### Instructions for the task
Output all entries exactly; images excluded.

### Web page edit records
****

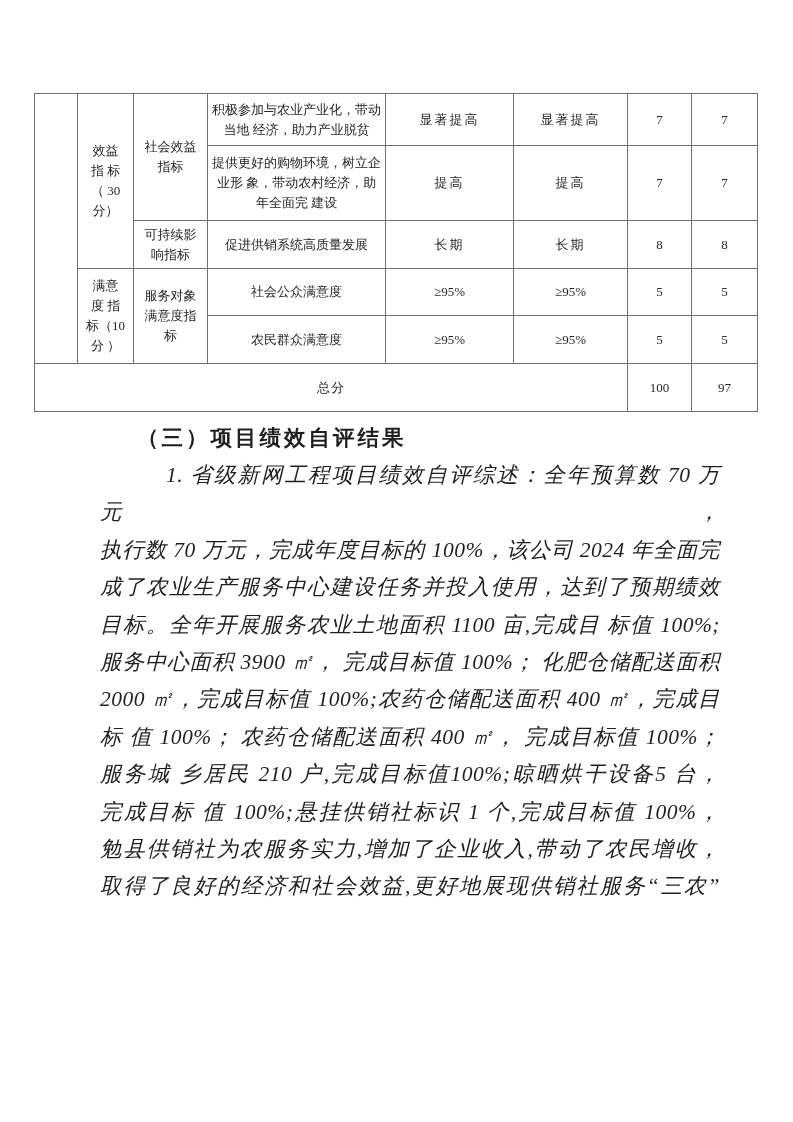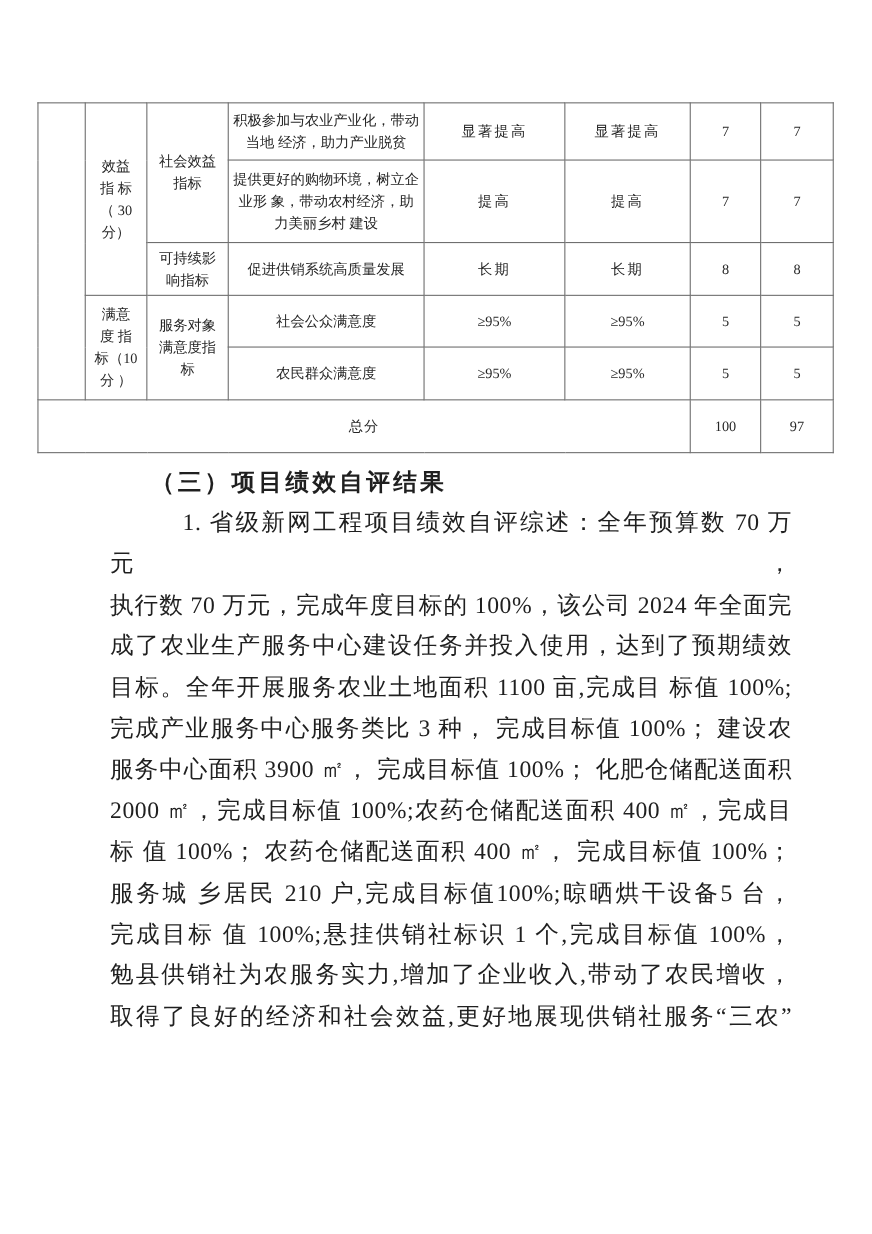--- a/index.html
+++ b/index.html
@@ -43,20 +43,21 @@
   .heading {
     font-size:21.5px; line-height:38px;
     font-weight:bold; letter-spacing:3px;
     padding-left:37px;
     white-space:nowrap;
   }
   .pline {
     font-size:21.5px; line-height:37.4px;
     text-align:justify; text-align-last:justify;
     letter-spacing:0.5px;
+    font-style:italic;
   }
   .pline.first { text-indent:66px; }
 </style>
 </head>
 <body>
 
 <div class="page">
 
   <table class="score">
     <colgroup>
@@ -81,21 +82,21 @@
         <td class="desc">积极参加与农业产业化，带动
 当地 经济，助力产业脱贫</td>
         <td class="val">显著提高</td>
         <td class="val">显著提高</td>
         <td class="num">7</td>
         <td class="num">7</td>
       </tr>
       <tr style="height:75px">
         <td class="desc">提供更好的购物环境，树立企
 业形 象，带动农村经济，助
-力美丽乡村 建设</td>
+年全面完 建设</td>
         <td class="val">提高</td>
         <td class="val">提高</td>
         <td class="num">7</td>
         <td class="num">7</td>
       </tr>
       <tr style="height:48px">
         <td>可持续影
 响指标</td>
         <td class="desc">促进供销系统高质量发展</td>
         <td class="val">长期</td>
@@ -131,21 +132,20 @@
       </tr>
     </tbody>
   </table>
 
   <div class="textblock">
     <div class="heading">（三）项目绩效自评结果</div>
     <div class="pline first">1. 省级新网工程项目绩效自评综述：全年预算数 70 万元，</div>
     <div class="pline">执行数 70 万元，完成年度目标的 100%，该公司 2024 年全面完</div>
     <div class="pline">成了农业生产服务中心建设任务并投入使用，达到了预期绩效</div>
     <div class="pline">目标。全年开展服务农业土地面积 1100 亩,完成目 标值 100%;</div>
-    <div class="pline">完成产业服务中心服务类比 3 种， 完成目标值 100%； 建设农</div>
     <div class="pline">服务中心面积 3900 ㎡， 完成目标值 100%； 化肥仓储配送面积</div>
     <div class="pline">2000 ㎡，完成目标值 100%;农药仓储配送面积 400 ㎡，完成目</div>
     <div class="pline">标 值 100%； 农药仓储配送面积 400 ㎡， 完成目标值 100%；</div>
     <div class="pline">服务城 乡居民 210 户,完成目标值100%;晾晒烘干设备5 台，</div>
     <div class="pline">完成目标 值 100%;悬挂供销社标识 1 个,完成目标值 100%，</div>
     <div class="pline">勉县供销社为农服务实力,增加了企业收入,带动了农民增收，</div>
     <div class="pline">取得了良好的经济和社会效益,更好地展现供销社服务“三农”</div>
   </div>
 
 </div>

****

### Solution to this problem
--- a/index.html
+++ b/index.html
@@ -43,20 +43,21 @@
   .heading {
     font-size:21.5px; line-height:38px;
     font-weight:bold; letter-spacing:3px;
     padding-left:37px;
     white-space:nowrap;
   }
   .pline {
     font-size:21.5px; line-height:37.4px;
     text-align:justify; text-align-last:justify;
     letter-spacing:0.5px;
+    font-style:italic;
   }
   .pline.first { text-indent:66px; }
 </style>
 </head>
 <body>
 
 <div class="page">
 
   <table class="score">
     <colgroup>
@@ -81,21 +82,21 @@
         <td class="desc">积极参加与农业产业化，带动
 当地 经济，助力产业脱贫</td>
         <td class="val">显著提高</td>
         <td class="val">显著提高</td>
         <td class="num">7</td>
         <td class="num">7</td>
       </tr>
       <tr style="height:75px">
         <td class="desc">提供更好的购物环境，树立企
 业形 象，带动农村经济，助
-力美丽乡村 建设</td>
+年全面完 建设</td>
         <td class="val">提高</td>
         <td class="val">提高</td>
         <td class="num">7</td>
         <td class="num">7</td>
       </tr>
       <tr style="height:48px">
         <td>可持续影
 响指标</td>
         <td class="desc">促进供销系统高质量发展</td>
         <td class="val">长期</td>
@@ -131,21 +132,20 @@
       </tr>
     </tbody>
   </table>
 
   <div class="textblock">
     <div class="heading">（三）项目绩效自评结果</div>
     <div class="pline first">1. 省级新网工程项目绩效自评综述：全年预算数 70 万元，</div>
     <div class="pline">执行数 70 万元，完成年度目标的 100%，该公司 2024 年全面完</div>
     <div class="pline">成了农业生产服务中心建设任务并投入使用，达到了预期绩效</div>
     <div class="pline">目标。全年开展服务农业土地面积 1100 亩,完成目 标值 100%;</div>
-    <div class="pline">完成产业服务中心服务类比 3 种， 完成目标值 100%； 建设农</div>
     <div class="pline">服务中心面积 3900 ㎡， 完成目标值 100%； 化肥仓储配送面积</div>
     <div class="pline">2000 ㎡，完成目标值 100%;农药仓储配送面积 400 ㎡，完成目</div>
     <div class="pline">标 值 100%； 农药仓储配送面积 400 ㎡， 完成目标值 100%；</div>
     <div class="pline">服务城 乡居民 210 户,完成目标值100%;晾晒烘干设备5 台，</div>
     <div class="pline">完成目标 值 100%;悬挂供销社标识 1 个,完成目标值 100%，</div>
     <div class="pline">勉县供销社为农服务实力,增加了企业收入,带动了农民增收，</div>
     <div class="pline">取得了良好的经济和社会效益,更好地展现供销社服务“三农”</div>
   </div>
 
 </div>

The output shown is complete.